Interdisziplinäre Forschungen
Zahlreiche Archivalien, in denen die mutmaßliche Umbettung von Walter Models sterblichen Überresten ihren Niederschlag gefunden hat, wurden ausgewertet, die Zeitzeugen, die man zu dem Vorgang hätte befragen können, leben heute nicht mehr. Dennoch bleibt zur Aufklärung einer Umbettung als eine weitere Möglichkeit, eine wissenschaftliche Bodenuntersuchung des zu hinterfragenden Umbettungsortes auf der Kriegsgräberstätte Vossenack.

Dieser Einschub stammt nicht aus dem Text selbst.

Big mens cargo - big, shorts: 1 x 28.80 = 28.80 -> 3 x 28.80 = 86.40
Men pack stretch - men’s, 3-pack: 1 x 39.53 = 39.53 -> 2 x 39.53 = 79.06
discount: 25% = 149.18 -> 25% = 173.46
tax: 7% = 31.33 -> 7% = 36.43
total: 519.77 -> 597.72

Aus diesem Grund wurde nach Rücksprache mit dem Kreis Düren in einem ersten Schritt der Leiter der Interdisziplinären Arbeitsgruppe Konfliktlandschaften (IAK) der Universität Osnabrück, Prof. Dr. Christoph Rass, um Unterstützung gebeten. Die Interdisziplinäre Arbeitsgruppe, in der unter anderem Historiker:innen, Geoarchäolog:innen, Geograph:innen und Geoinformatiker:innen zusammenarbeiten, führt seit Januar 2020 ein vierjähriges Forschungsprojekt zur Konfliktlandschaft 'Hürtgenwald’ bzw. dem Lernort 'Schlachtfeld Hürtgenwald’ durch, das vom Landschaftsverband Rheinland (LVR) gefördert wird. Im August 2020 nahmen die Wissenschaftler:innen eine erste obertägige Bodenuntersuchung, um Walter Models so gekennzeichneter Grabstelle auf der Kriegsgräberstätte Vossenack, unter Leitung von Geograph Dr. Andreas Stele, vor.

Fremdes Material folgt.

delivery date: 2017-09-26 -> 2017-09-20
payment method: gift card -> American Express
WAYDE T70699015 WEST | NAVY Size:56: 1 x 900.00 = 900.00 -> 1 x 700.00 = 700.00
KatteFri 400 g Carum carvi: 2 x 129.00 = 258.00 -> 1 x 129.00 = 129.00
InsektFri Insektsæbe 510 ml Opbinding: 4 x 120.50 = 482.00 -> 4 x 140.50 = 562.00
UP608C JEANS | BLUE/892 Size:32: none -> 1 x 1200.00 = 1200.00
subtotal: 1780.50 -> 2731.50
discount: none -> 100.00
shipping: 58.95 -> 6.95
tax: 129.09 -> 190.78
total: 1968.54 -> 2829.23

In ihrem Bericht kamen sie zu dem Ergebnis, dass nach Untersuchungen, die unter anderem mit einem Georadar durchgeführt wurden, deutliche Unterschiede zwischen dem Grab Walter Models und dem benachbarten Grab Hermann Henschkes – beide Namen finden sich auf derselben Grabplatte – festzustellen sind. Die Ergebnisse der Untersuchungen deuten darauf hin, dass Model unter anderen Umständen bestattet wurde, als andere Personen in der unmittelbaren Umgebung seines Grabes. Es zeichnet sich auch die Möglichkeit ab, dass das Grab nachträglich geöffnet und verändert wurde.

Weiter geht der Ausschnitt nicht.